She dreams she places a brutal looking pistol to his forehead and as he chokes out her name through blood-stained lips, she pulls the trigger.

She dreams of shadows and pain and men with hard hands and even harder words that she only barely understands.  

She dreams that death is cold metal in her shoulder and blank spaces full of nothing but darkness.

She dreams.

Of Hell.  

_You killed Captain America, Margaret…_

_Who is Margaret?_

* * *

 

Natasha tells him the story of the Winter Soldier while he comes back to life.  

It starts simply, the story, and as his body slowly heals itself from yet another close-call with death, he tries to keep the nightmares at bay.  

“I don’t know how they found her,” Natasha says one day from the window seat of his hospital room.  He glances at her in surprise-they’ve been silent for hours now, listening to the machines keeping him breathing beep and sigh-and his eyebrow rises carefully.

It’s the only emotion he can express without wincing.  

She smiles slightly at the confusion in his gaze and tucks some hair behind her ear.  Her green eyes grow distant as she leans back against the pillow she stole from him the moment she arrived to check-up on him that morning and she’s silent.  

Steve waits.

All he does is wait anymore.

For a release from Medical.

For clearance from SHIELD.

For word on Peggy-the Winter Soldier.  

For…the world to go back to rights.

He knows he’ll be waiting a very long time.  For all of these.

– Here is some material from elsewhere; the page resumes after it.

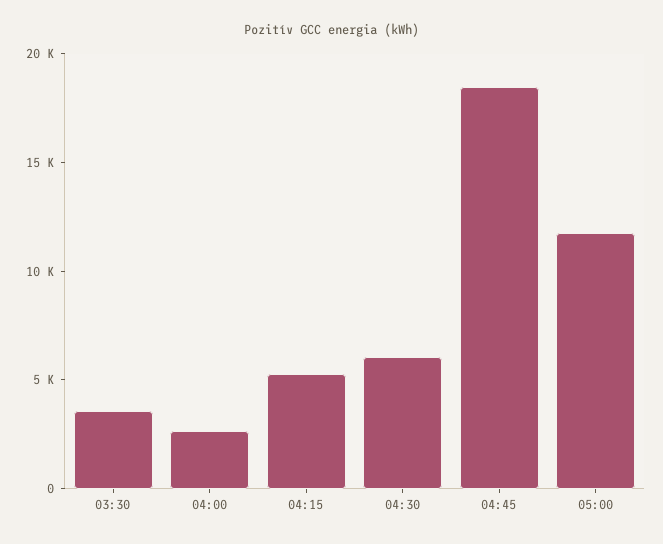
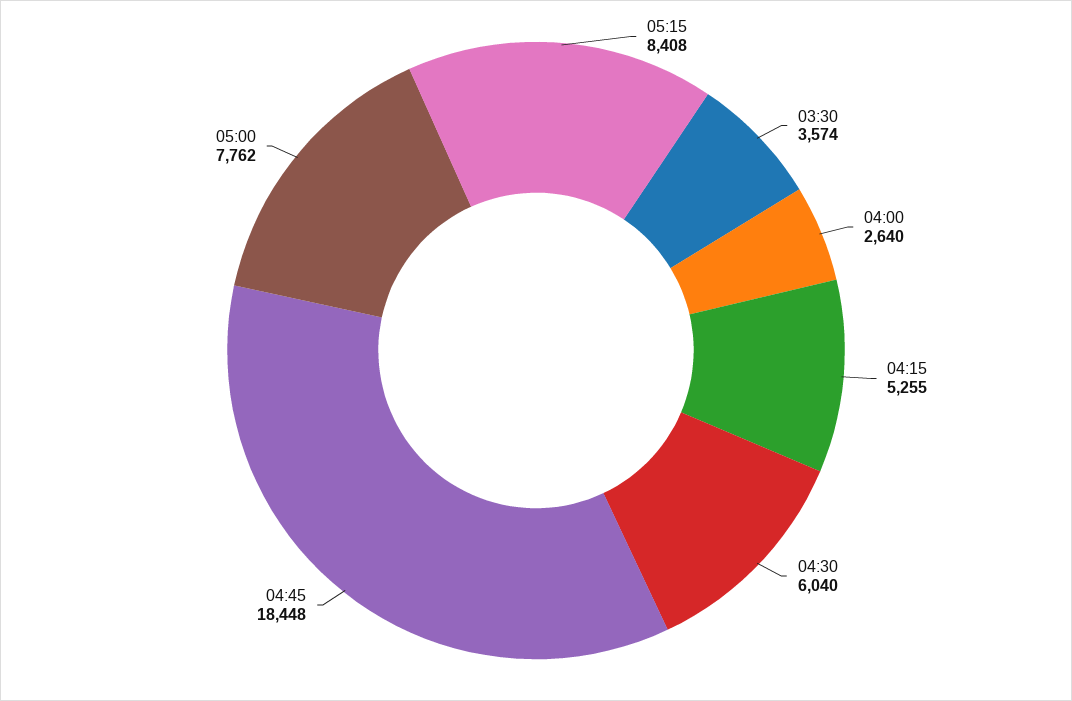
05:00: 12000 -> 7762
05:15: none -> 8408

“I was a child when they brought me to the Red Room,” she says, her voice soft, musing and just a trace of an accent colors her words.  Steve doesn’t mention it.  She continues her story without noticing him or the sun-filled room they lounge in.  She’s long-lost, lost to a shadowed past he will never understand entirely.  And never hopes to understand.  “But the woman they called the Winter Soldier was anything but a child.  She was a teacher, the teacher.  She broke us-the children the leaders deemed worthy for the Red Room’s machinations.  She was brutal and cold and forever the greatest pet of our masters.”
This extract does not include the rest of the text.